[Code change snippets]
========
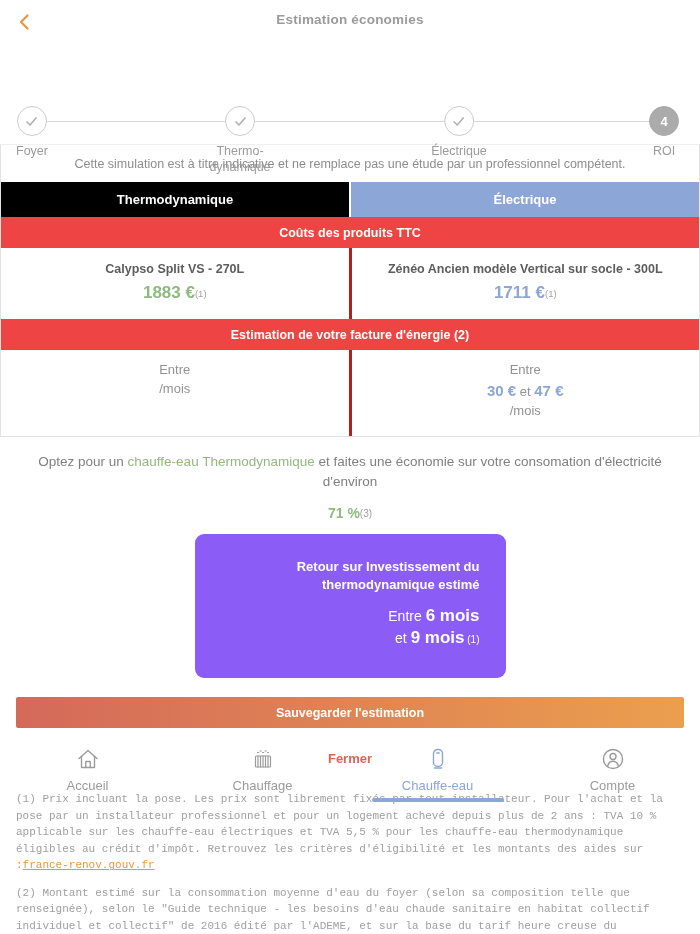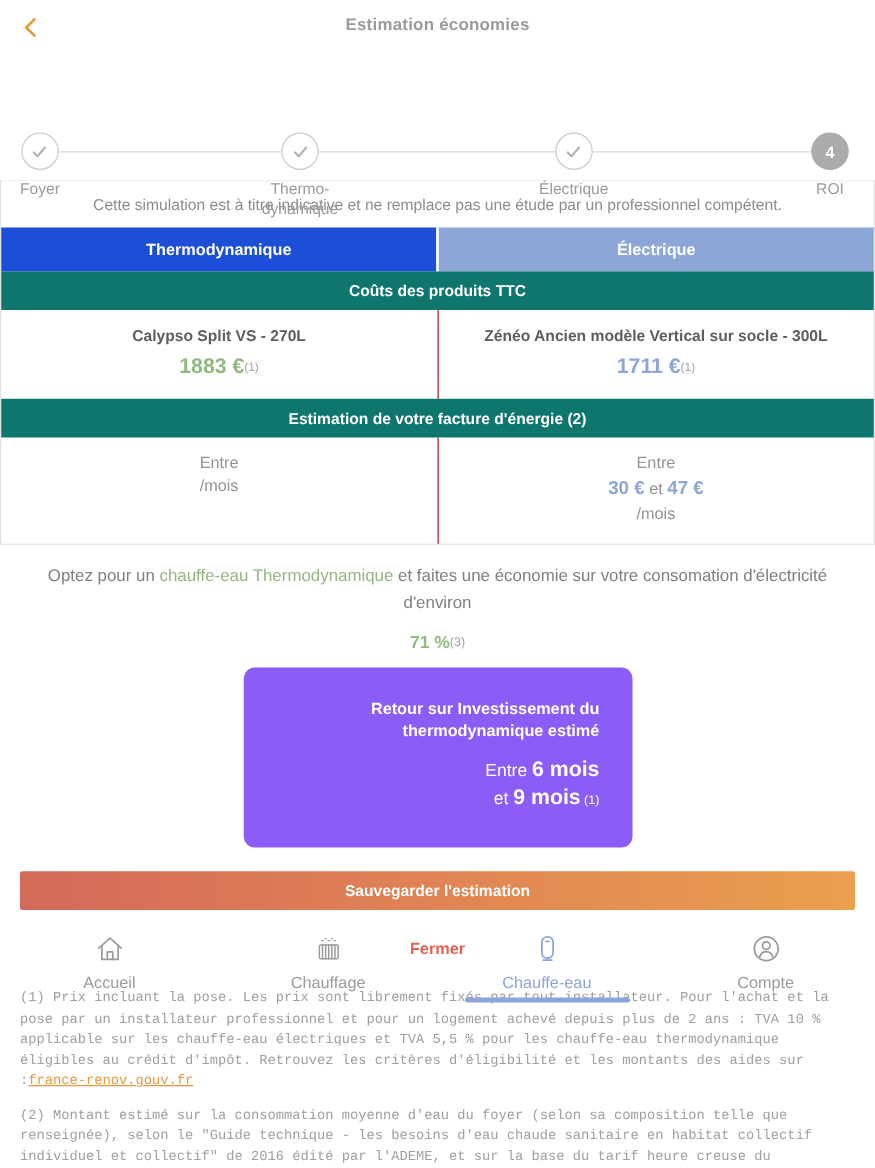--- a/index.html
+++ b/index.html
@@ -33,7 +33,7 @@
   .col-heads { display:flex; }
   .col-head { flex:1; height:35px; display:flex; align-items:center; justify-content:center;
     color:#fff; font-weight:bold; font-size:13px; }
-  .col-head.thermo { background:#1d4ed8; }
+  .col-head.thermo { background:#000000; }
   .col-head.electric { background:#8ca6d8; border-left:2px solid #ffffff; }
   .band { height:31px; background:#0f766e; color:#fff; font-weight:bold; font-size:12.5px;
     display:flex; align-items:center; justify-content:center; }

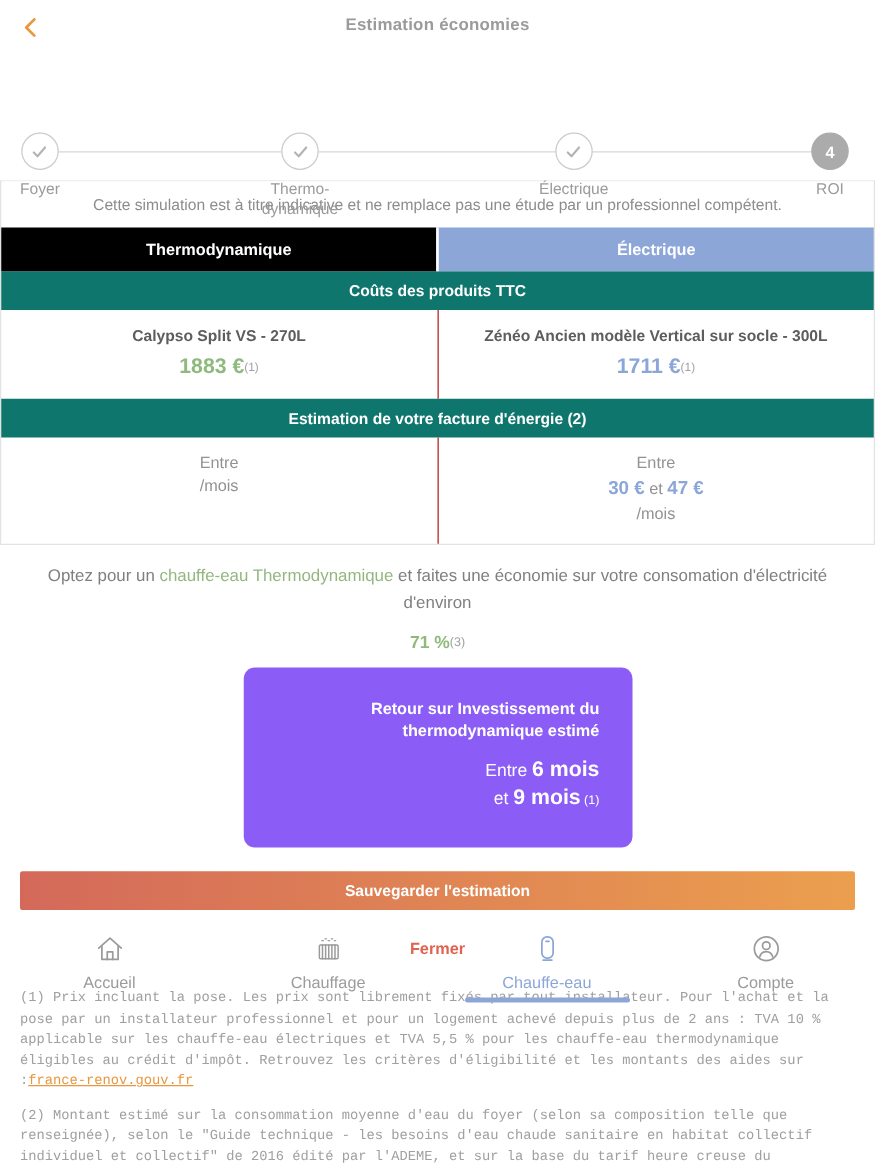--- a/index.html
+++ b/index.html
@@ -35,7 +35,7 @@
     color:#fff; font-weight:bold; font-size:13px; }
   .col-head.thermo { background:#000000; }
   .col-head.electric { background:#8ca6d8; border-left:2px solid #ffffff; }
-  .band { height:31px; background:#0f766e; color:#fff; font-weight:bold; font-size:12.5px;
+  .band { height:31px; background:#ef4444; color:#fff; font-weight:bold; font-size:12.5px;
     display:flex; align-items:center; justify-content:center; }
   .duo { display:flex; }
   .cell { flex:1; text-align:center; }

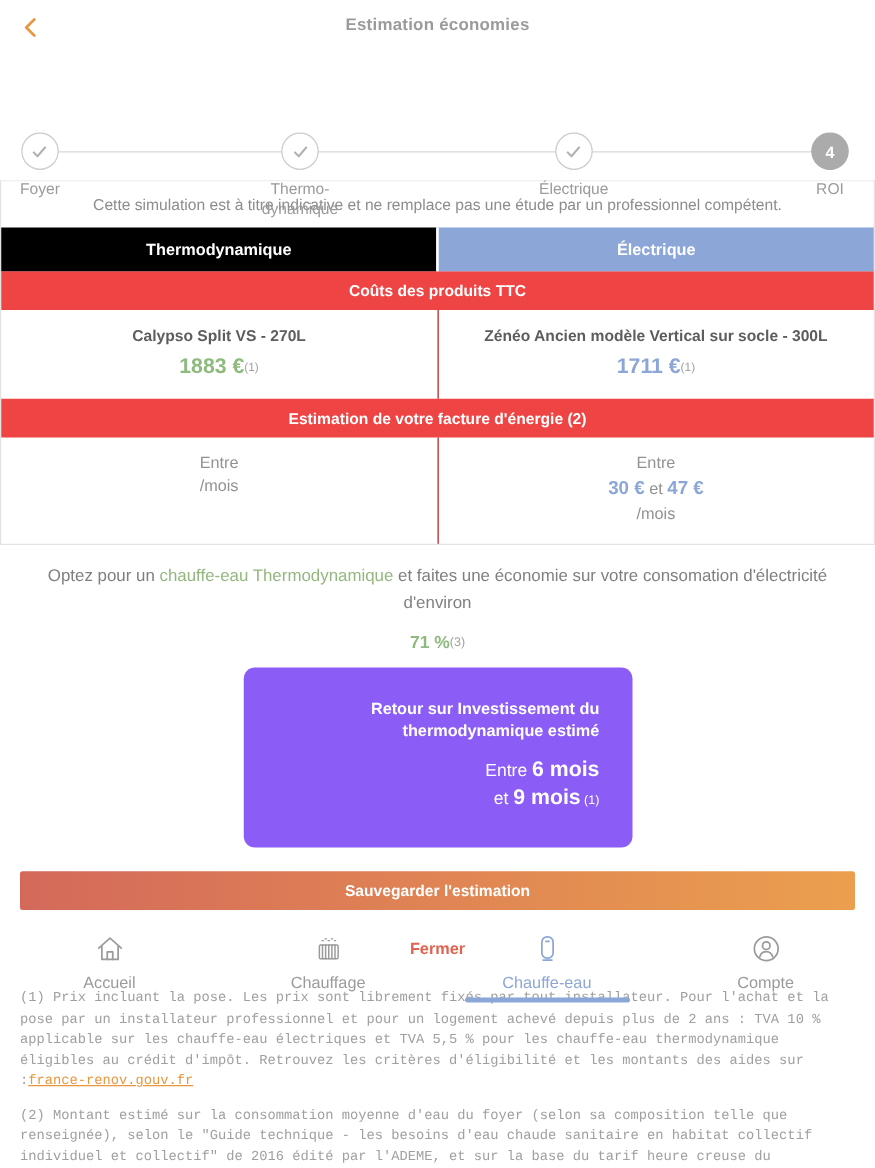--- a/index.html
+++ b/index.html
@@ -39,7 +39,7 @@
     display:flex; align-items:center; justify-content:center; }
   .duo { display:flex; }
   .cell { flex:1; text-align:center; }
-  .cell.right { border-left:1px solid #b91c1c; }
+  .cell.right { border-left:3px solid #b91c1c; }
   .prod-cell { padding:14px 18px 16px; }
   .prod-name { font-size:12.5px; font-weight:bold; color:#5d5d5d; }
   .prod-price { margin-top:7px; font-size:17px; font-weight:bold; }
========
• _What you are asked to do_:
Count the lines in the preceding entries that contain the string "right", and state only the resulting number.

• _Expected answer_:
2